There have been instances where radiation levels in the proximity of nuclear submarines in port have been higher than expected but in no case were these levels enough to cause concern for the health and safety of the general public. In some cases there is a likelihood that the high readings may have been caused by other sources than radioactivity. These incidents are reported below: 1965 In Holy Loch, Scotland. Slight increase in cobalt-60 near the anchorage and on tidal mud flats. 1968 In Sasebo, Japan. High readings on radiation meters were detected for a few minutes only near U.S. Submarine Swordfish. The Japanese thought that these may have resulted from short-lived radionuclides discharged with reactor coolant. This was not proven and the United States Government did not accept this explanation, claiming instead instrument errors. 1 969 In Nana, Okinawa. Similar to the Sasebo incident. 1971 New London, Connecticut, U.S. 500 gallons of primary coolant was inadvertantly discharged into the Thames River from the U.S. Submarine Dace.
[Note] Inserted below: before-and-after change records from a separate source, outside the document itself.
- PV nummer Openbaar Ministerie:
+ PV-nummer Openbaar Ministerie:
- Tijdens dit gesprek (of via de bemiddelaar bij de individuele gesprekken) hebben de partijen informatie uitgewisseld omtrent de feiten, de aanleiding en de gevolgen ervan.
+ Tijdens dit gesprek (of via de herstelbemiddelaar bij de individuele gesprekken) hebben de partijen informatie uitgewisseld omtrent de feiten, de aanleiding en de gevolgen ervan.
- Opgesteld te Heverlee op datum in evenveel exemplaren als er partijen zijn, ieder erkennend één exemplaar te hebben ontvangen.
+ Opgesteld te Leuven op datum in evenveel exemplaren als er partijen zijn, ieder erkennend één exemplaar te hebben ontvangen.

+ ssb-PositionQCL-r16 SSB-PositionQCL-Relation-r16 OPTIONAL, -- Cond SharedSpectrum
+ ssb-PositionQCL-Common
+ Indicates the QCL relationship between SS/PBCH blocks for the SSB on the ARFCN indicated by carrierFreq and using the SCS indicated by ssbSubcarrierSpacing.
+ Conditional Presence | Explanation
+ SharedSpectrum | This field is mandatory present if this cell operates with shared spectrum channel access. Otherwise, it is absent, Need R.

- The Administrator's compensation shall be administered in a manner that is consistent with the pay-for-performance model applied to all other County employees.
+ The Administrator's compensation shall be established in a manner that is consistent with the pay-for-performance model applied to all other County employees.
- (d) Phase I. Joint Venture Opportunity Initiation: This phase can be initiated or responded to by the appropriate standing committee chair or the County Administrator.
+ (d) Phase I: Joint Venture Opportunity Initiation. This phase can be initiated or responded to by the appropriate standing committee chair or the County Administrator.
The U.S. Navy confirmed that ‘there was no increase in radioactivity of the environment as a result’. (Note: This incident occurred during maintenance operations at a home-based shore facility.) ‘

Enrolment of Naturalised Citizens (Question No. 1184)

Mr Les McMahon:
SYDNEY, NEW SOUTH WALES · ALP

asked the Minister representing the Minister for Administrative Services, upon notice:

  1. 1 ) What action is taken by the Commonwealth Electoral Office to ensure that all persons who become naturalised Australian citizens apply for enrolment for the electoral division in which they reside.
  2. Can the Minister say how many have failed to submit an enrolment card.
Mr Street:
Minister Assisting the Prime Minister in Public Service Matters · CORANGAMITE, VICTORIA · LP

– The Minister for Administrative Services has provided me with the following answer to the honourable member’s question:

  1. The Australian Electoral Office strives to ensure that all eligible persons, not only those who become naturalised Australian citizens, apply for enrolment as soon as they become eligible to do so.

One of the most effective means of ensuring such enrolment has been found to be the Habitation Review procedure. Where the density of population is sufficient, an index, with habitations listed in street order, is maintained in Divisional Offices. In these areas Review Officers are employed by the Australian Electoral Office to carry out a door-to-door check of the rolls, if possible, annually. In sparsely settled areas, Electoral Agents are recruited to furnish information required in the maintenance of the rolls.

In respect of persons granted citizenship, advice is obtained from time to time from the Department of Immigration and Ethnic Affairs. With the co-operation of the Department of Immigration and Ethnic Affairs, electoral claim cards are customarily distributed at naturalisation ceremonies.

Furthermore, subject to expenditure constraints, Australian Electoral Office staff attend at some citizenship ceremonies on request for the purpose of assisting with the franchise aspects.

  1. This information is not available.